WHAT YOU ARE ASKED TO DO:
Transcribe exactly the portion of the listing below that runs from the line containing "[942,1475,1021,1504] 12,606 ->" through its last line.

+++ GIVEN DATA

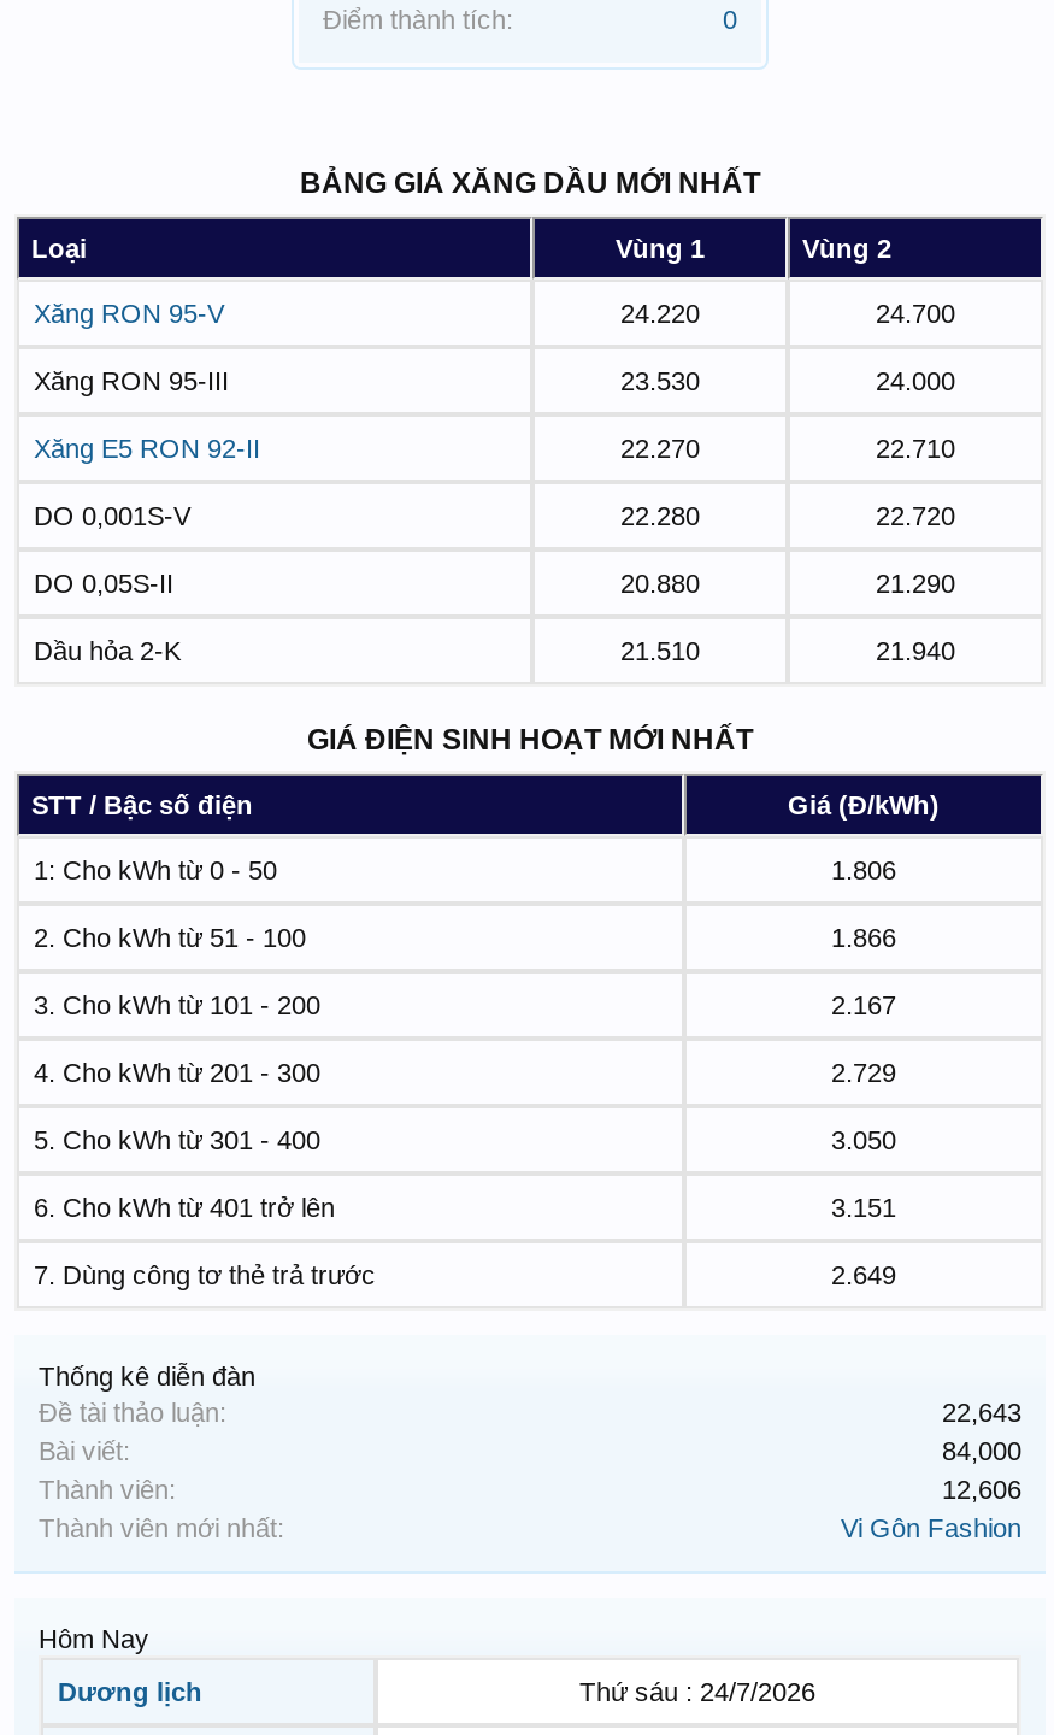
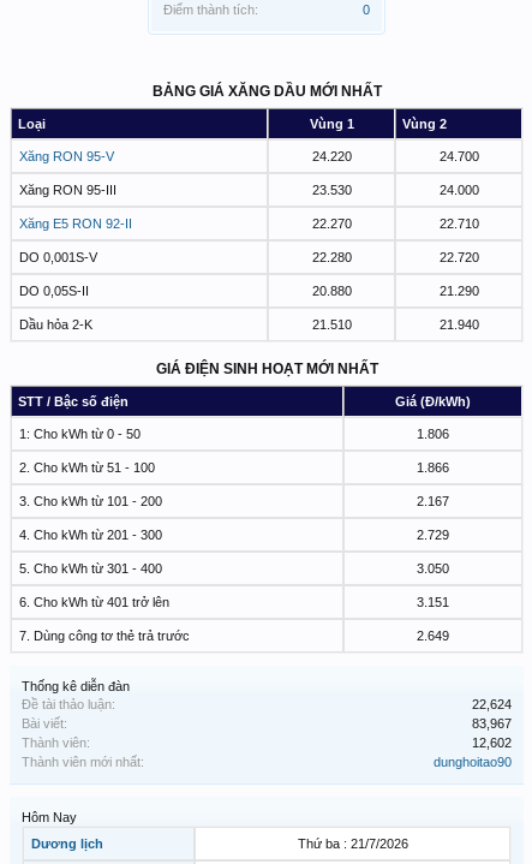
[942,1398,1021,1427] 22,643 -> [472,697,512,712] 22,624
[942,1437,1021,1466] 84,000 -> [472,716,512,731] 83,967
[942,1475,1021,1504] 12,606 -> [472,736,512,750] 12,602
[841,1514,1021,1543] Vi Gôn Fashion -> [434,755,512,769] dunghoitao90
[579,1678,815,1707] Thứ sáu : 24/7/2026 -> [297,837,408,851] Thứ ba : 21/7/2026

++++++

FINISHED EXERCISE:
[942,1475,1021,1504] 12,606 -> [472,736,512,750] 12,602
[841,1514,1021,1543] Vi Gôn Fashion -> [434,755,512,769] dunghoitao90
[579,1678,815,1707] Thứ sáu : 24/7/2026 -> [297,837,408,851] Thứ ba : 21/7/2026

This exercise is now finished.